Growth in international call traffic has slumped while international traffic routed via Skype, the largest provider of internet-based voice communications, continues to accelerate, data showed.
International phone traffic grew an estimated 4 percent in 2010 to 41,300 crore minutes, down from 5 percent growth in 2009, which is a far cry from the 15 percent average growth rate achieved during the previous two decades, according to TeleGeography.
The company, which specialises in delivering global market intelligence to the information technology and telecomm industries, said the deep recession of 2007-2009 has played a major part in the decline, affecting business demand for international communications and many consumers’ ability to pay for international telephone calls.

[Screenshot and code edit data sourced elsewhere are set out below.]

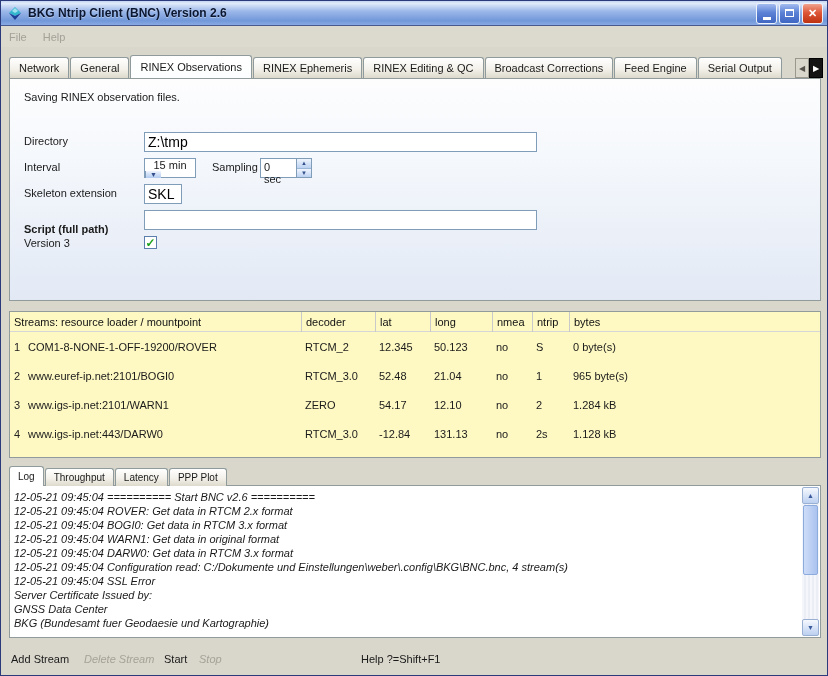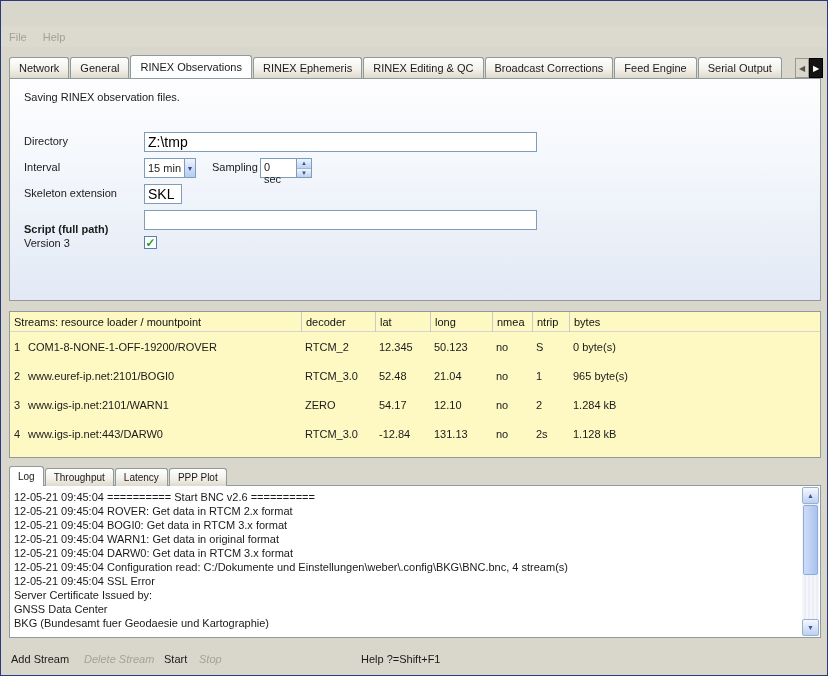--- a/index.html
+++ b/index.html
@@ -110,6 +110,23 @@
 
 <div class="window">
 
+  <div class="titlebar">
+    <svg class="app-icon" viewBox="0 0 16 16">
+      <polygon points="2,8 8,2 14,8 8,11" fill="#35b6cf"></polygon>
+      <polygon points="2,8 8,11 14,8 8,15" fill="#1c3e96"></polygon>
+      <polygon points="5,6 8,3 11,6 8,8" fill="#9fe2ee"></polygon>
+    </svg>
+    <span class="title-text">BKG Ntrip Client (BNC) Version 2.6</span>
+    <div class="win-btn minmax">
+        <span class="glyph-min"></span>
+      </div>
+    <div class="win-btn minmax">
+        <span class="glyph-max"></span>
+      </div>
+    <div class="win-btn close">
+        <span class="glyph-close">✕</span>
+      </div>
+  </div>
 
   <div class="menubar">
     <span class="menu-item">File</span>

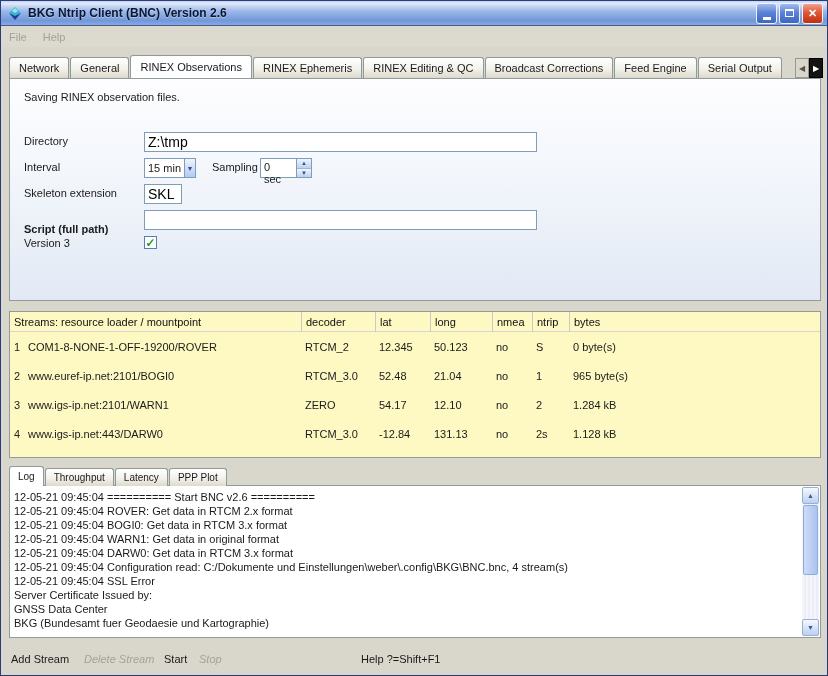--- a/index.html
+++ b/index.html
@@ -175,7 +175,7 @@
     <input class="input" style="top: 53px; left: 134px; width: 393px;" value="Z:\tmp">
 
     <span class="flabel" style="top:82px;">Interval</span>
-    <div class="combo" style="top:79px; left:134px; width:52px;">
+    <div class="combo" style="top:79px; left:134px; width:52px;flex-direction:column;">
       <span class="val">15 min</span>
       <span class="arrowcol">▼</span>
     </div>

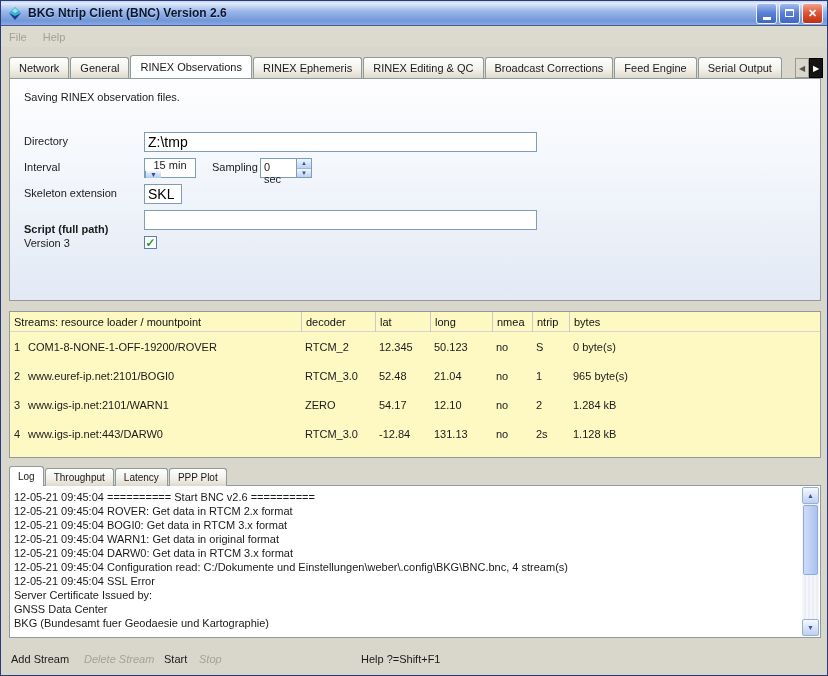--- a/index.html
+++ b/index.html
@@ -87,7 +87,7 @@
   .logbox { position:absolute; top:484px; left:8px; width:812px; height:153px;
     background:#fff; border:1px solid #919b9c; }
   .logtext { position:absolute; top:4px; left:4px; right:20px; bottom:2px; overflow:hidden; }
-  .logline { line-height:14px; white-space:nowrap; }
+  .logline { line-height:14px; white-space:nowrap;font-style:italic; }
   .vscroll { position:absolute; top:1px; right:1px; bottom:1px; width:17px;
     background:repeating-linear-gradient(90deg,#f4f6fb 0 2px,#eceef5 2px 4px); }
   .vbtn { position:absolute; left:0; width:17px; height:17px;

Meanwhile, internet-based voice services, like Skype, account for another, longer-term challenge to international carriers. Cross-border traffic routed by Skype is projected to grow by an astonishing 4,500 crore minutes in 2010 — more than twice the volume added by all of the world’s phone companies, combined.
Skype is a software application that allows users to make voice calls over the internet. Calls to other users within the Skype service are free, while calls to both traditional landline telephones and mobile phones can be made for a fee using a debit-based user account system.

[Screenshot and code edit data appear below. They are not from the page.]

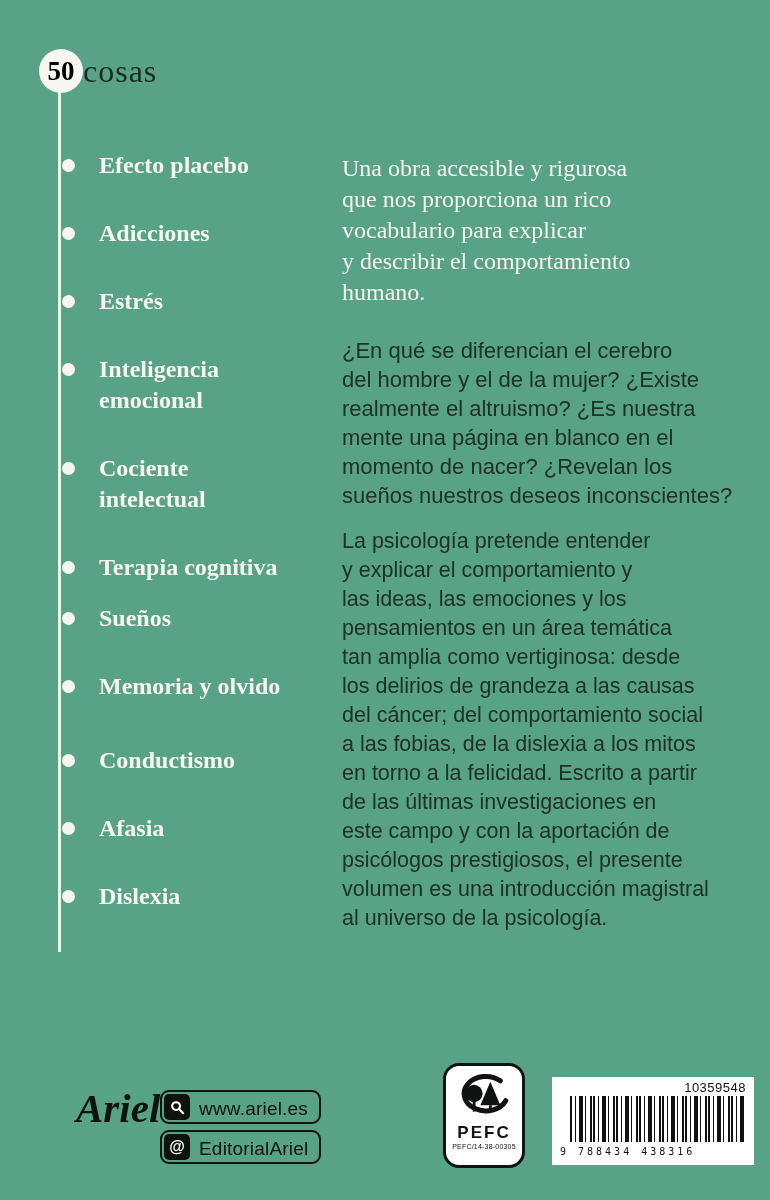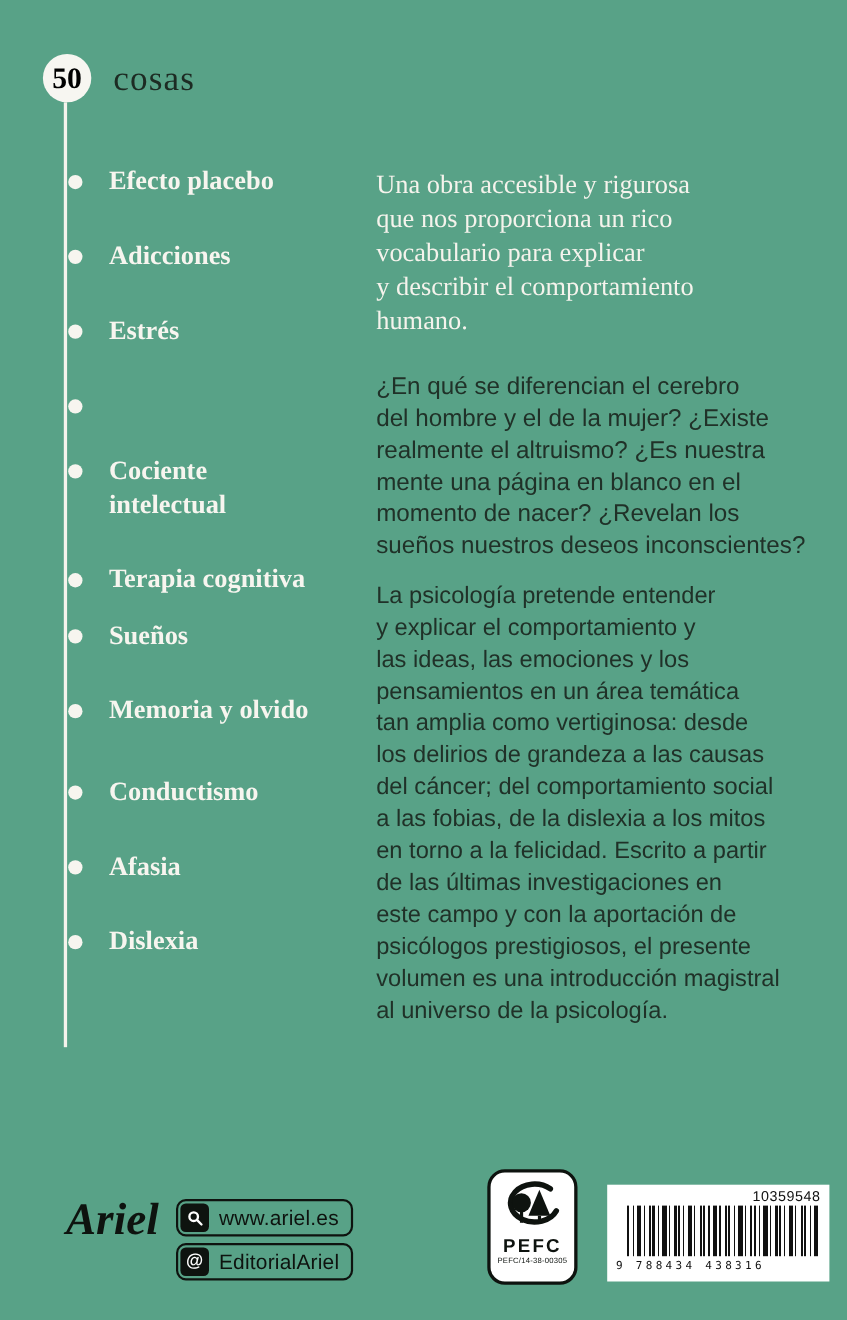--- a/index.html
+++ b/index.html
@@ -20,7 +20,7 @@
     font-family:"Liberation Serif",serif;font-size:27px;font-weight:bold;
   }
   .brand-word{
-    margin-left:20px;color:#1d2b23;
+    margin-left:0;color:#1d2b23;
     font-family:"Liberation Serif",serif;font-size:32px;letter-spacing:1px;
   }
 

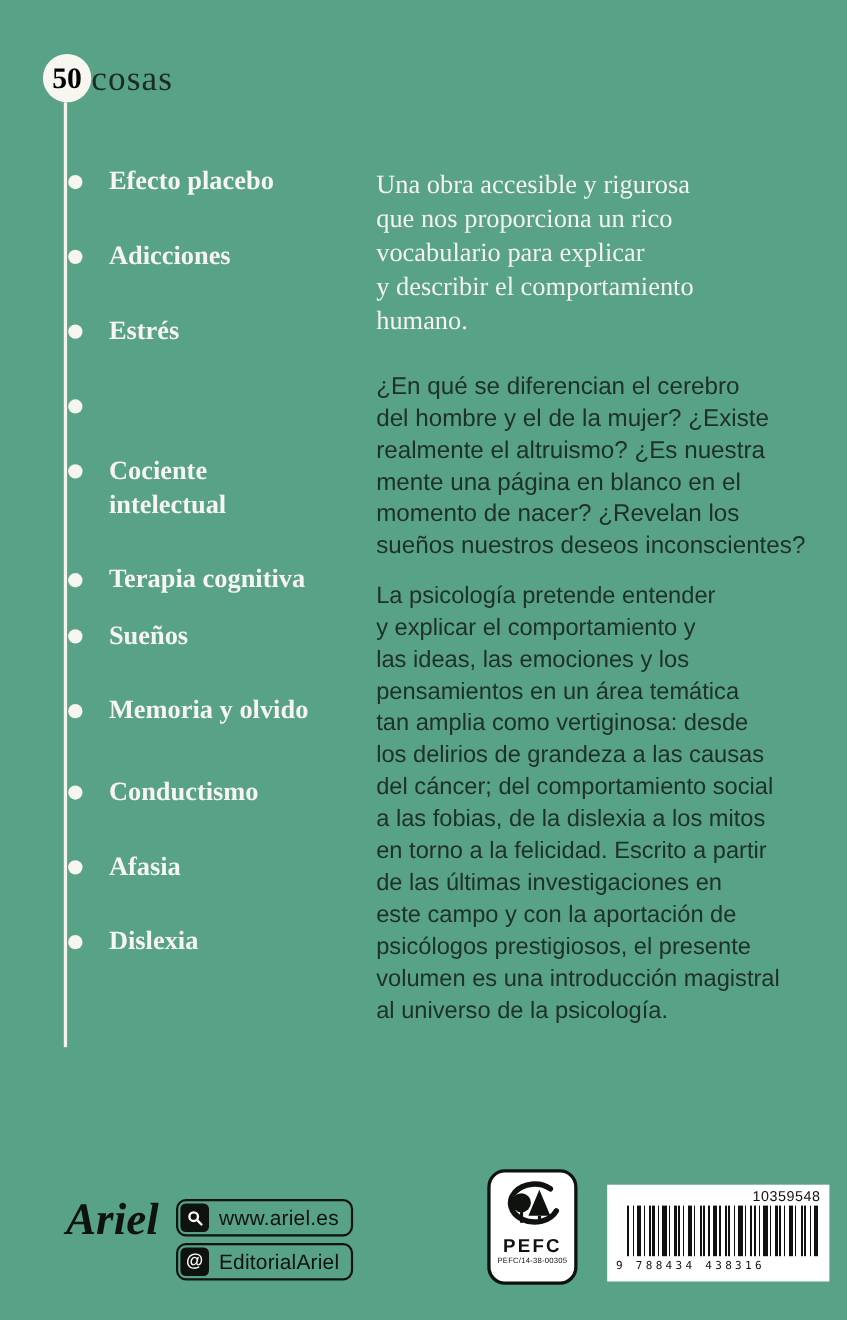--- a/index.html
+++ b/index.html
@@ -152,6 +152,8 @@
       </li>
     <li>
         <span class="topic-bullet"></span>
+        <span class="topic-label">Inteligencia
+emocional</span>
       </li>
     <li>
         <span class="topic-bullet"></span>

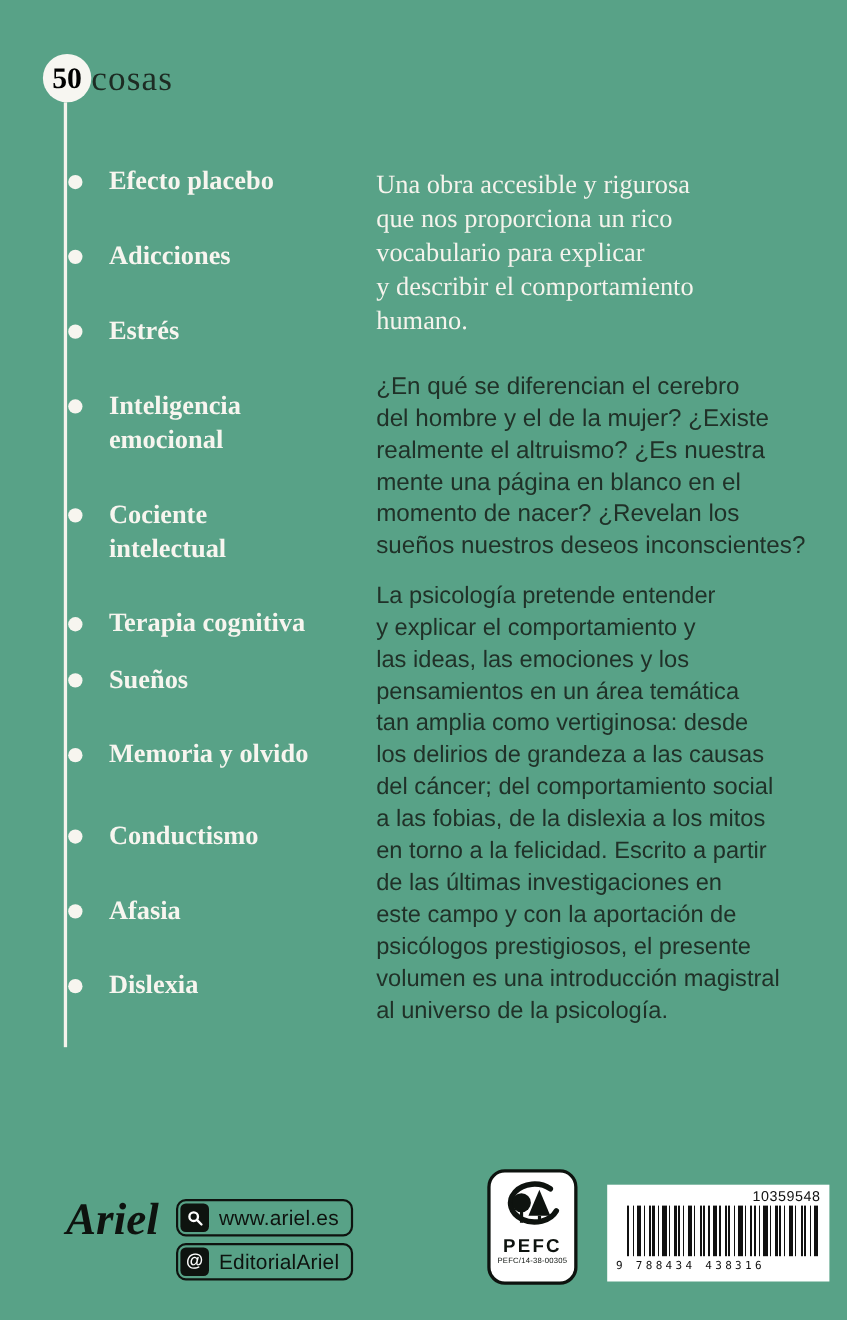--- a/index.html
+++ b/index.html
@@ -68,7 +68,7 @@
 
   
   .publisher-logo{
-    position:absolute;left:60px;top:1088px;
+    position:absolute;left:76px;top:1088px;
     color:#0e130f;font-family:"Liberation Serif",serif;
     font-style:italic;font-size:41px;line-height:40px;font-weight:600;
   }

Headquartered in Luxembourg, Skype has also become popular for its additional features that include instant messaging, file transfer and video conferencing.
“Demand for international communications remains strong,” said TeleGeography analyst Stephan Beckert. “But ever more people are discovering that they can communicate without the services of a telco.”
TeleGeography, a division of US-based PriMetrica, has published its namesake annual report continually since 1989, providing the most comprehensive source of data and analysis of the international long-distance market.
It offers individual and enterprise subscriptions to online databases and reports on subjects ranging from wireless carrier competition to global Internet backbone traffic.